> _What you should do_
Output all of the records word for word and drop the images.

===== Dataset records =====

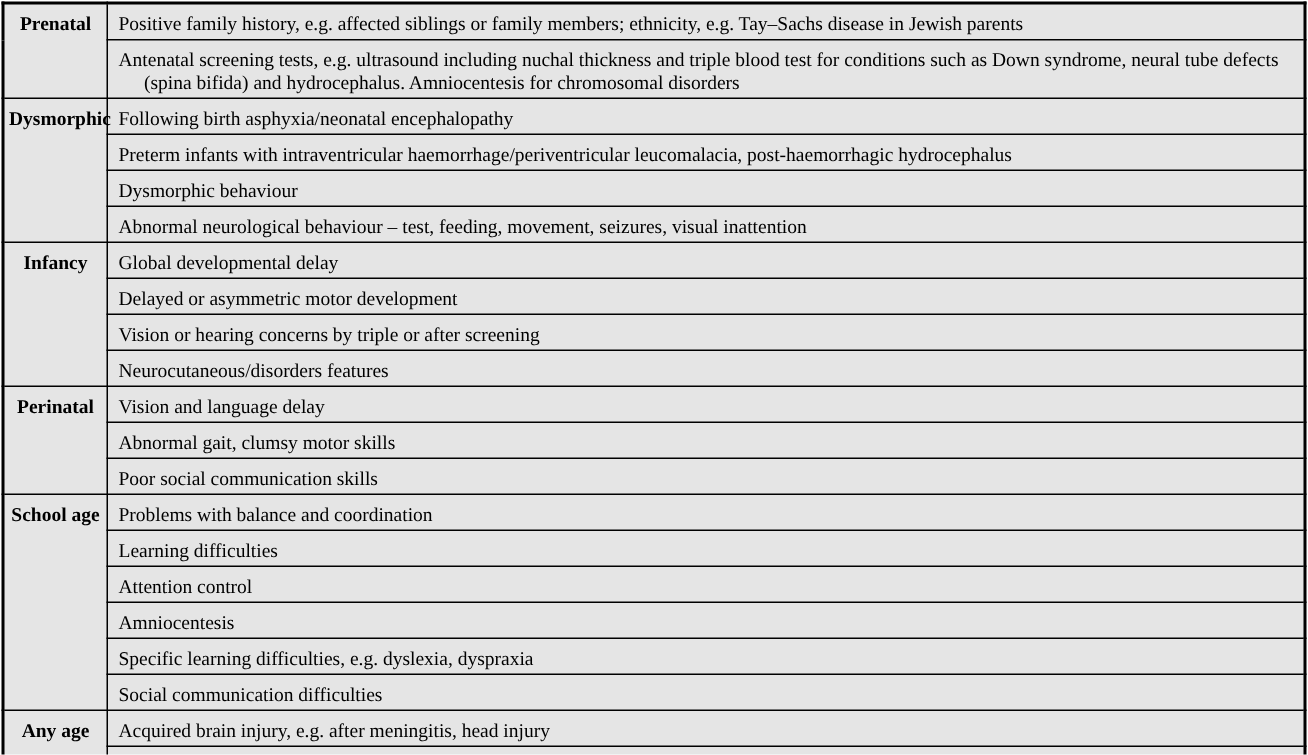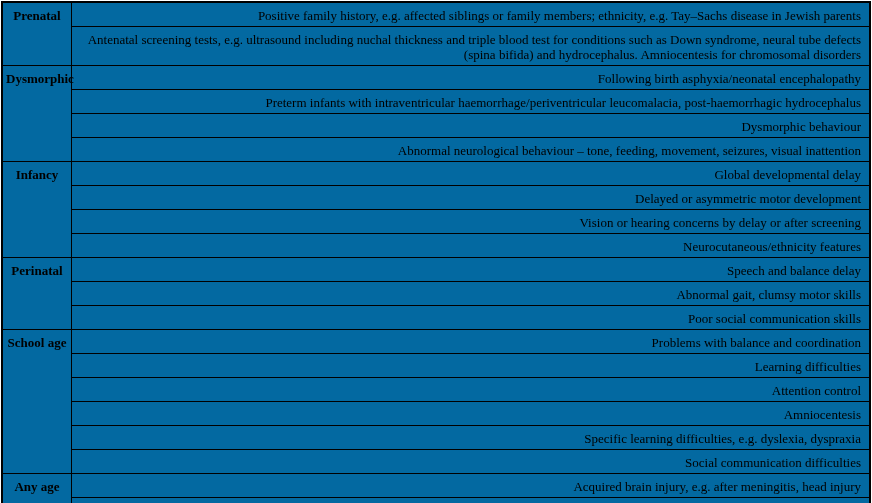--- a/index.html
+++ b/index.html
@@ -18,37 +18,36 @@
     border-collapse: collapse;
     table-layout: fixed;
     width: 870px;
     color: #000000;
   }
   table.ref-table td {
     border: 1px solid #000000;
     font-size: 13px;
     line-height: 15px;
     vertical-align: top;
-    background: #0369a1;
+    background: #e5e5e5;
   }
   
   table.ref-table {
     border: 2px solid #000000;
   }
   td.cat {
     width: 62px;
     font-weight: bold;
     text-align: center;
     padding: 5px 3px 3px 3px;
   }
   td.item {
     padding: 5px 8px 3px 24px;
     text-indent: -17px;
     height: 15px; 
-    text-align: right;
   }
 </style>
 </head>
 <body>
 
 <div class="table-wrap">
   <table class="ref-table">
     <tbody>
 
       <tr>
@@ -63,40 +62,40 @@
         <td class="cat" rowspan="4">Dysmorphic</td>
         <td class="item">Following birth asphyxia/neonatal encephalopathy</td>
       </tr>
       <tr>
         <td class="item">Preterm infants with intraventricular haemorrhage/periventricular leucomalacia, post-haemorrhagic hydrocephalus</td>
       </tr>
       <tr>
         <td class="item">Dysmorphic behaviour</td>
       </tr>
       <tr>
-        <td class="item">Abnormal neurological behaviour – tone, feeding, movement, seizures, visual inattention</td>
+        <td class="item">Abnormal neurological behaviour – test, feeding, movement, seizures, visual inattention</td>
       </tr>
 
       <tr>
         <td class="cat" rowspan="4">Infancy</td>
         <td class="item">Global developmental delay</td>
       </tr>
       <tr>
         <td class="item">Delayed or asymmetric motor development</td>
       </tr>
       <tr>
-        <td class="item">Vision or hearing concerns by delay or after screening</td>
+        <td class="item">Vision or hearing concerns by triple or after screening</td>
       </tr>
       <tr>
-        <td class="item">Neurocutaneous/ethnicity features</td>
+        <td class="item">Neurocutaneous/disorders features</td>
       </tr>
 
       <tr>
         <td class="cat" rowspan="3">Perinatal</td>
-        <td class="item">Speech and balance delay</td>
+        <td class="item">Vision and language delay</td>
       </tr>
       <tr>
         <td class="item">Abnormal gait, clumsy motor skills</td>
       </tr>
       <tr>
         <td class="item">Poor social communication skills</td>
       </tr>
 
       <tr>
         <td class="cat" rowspan="6">School age</td>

=====

> _Completed exercise_
--- a/index.html
+++ b/index.html
@@ -18,37 +18,36 @@
     border-collapse: collapse;
     table-layout: fixed;
     width: 870px;
     color: #000000;
   }
   table.ref-table td {
     border: 1px solid #000000;
     font-size: 13px;
     line-height: 15px;
     vertical-align: top;
-    background: #0369a1;
+    background: #e5e5e5;
   }
   
   table.ref-table {
     border: 2px solid #000000;
   }
   td.cat {
     width: 62px;
     font-weight: bold;
     text-align: center;
     padding: 5px 3px 3px 3px;
   }
   td.item {
     padding: 5px 8px 3px 24px;
     text-indent: -17px;
     height: 15px; 
-    text-align: right;
   }
 </style>
 </head>
 <body>
 
 <div class="table-wrap">
   <table class="ref-table">
     <tbody>
 
       <tr>
@@ -63,40 +62,40 @@
         <td class="cat" rowspan="4">Dysmorphic</td>
         <td class="item">Following birth asphyxia/neonatal encephalopathy</td>
       </tr>
       <tr>
         <td class="item">Preterm infants with intraventricular haemorrhage/periventricular leucomalacia, post-haemorrhagic hydrocephalus</td>
       </tr>
       <tr>
         <td class="item">Dysmorphic behaviour</td>
       </tr>
       <tr>
-        <td class="item">Abnormal neurological behaviour – tone, feeding, movement, seizures, visual inattention</td>
+        <td class="item">Abnormal neurological behaviour – test, feeding, movement, seizures, visual inattention</td>
       </tr>
 
       <tr>
         <td class="cat" rowspan="4">Infancy</td>
         <td class="item">Global developmental delay</td>
       </tr>
       <tr>
         <td class="item">Delayed or asymmetric motor development</td>
       </tr>
       <tr>
-        <td class="item">Vision or hearing concerns by delay or after screening</td>
+        <td class="item">Vision or hearing concerns by triple or after screening</td>
       </tr>
       <tr>
-        <td class="item">Neurocutaneous/ethnicity features</td>
+        <td class="item">Neurocutaneous/disorders features</td>
       </tr>
 
       <tr>
         <td class="cat" rowspan="3">Perinatal</td>
-        <td class="item">Speech and balance delay</td>
+        <td class="item">Vision and language delay</td>
       </tr>
       <tr>
         <td class="item">Abnormal gait, clumsy motor skills</td>
       </tr>
       <tr>
         <td class="item">Poor social communication skills</td>
       </tr>
 
       <tr>
         <td class="cat" rowspan="6">School age</td>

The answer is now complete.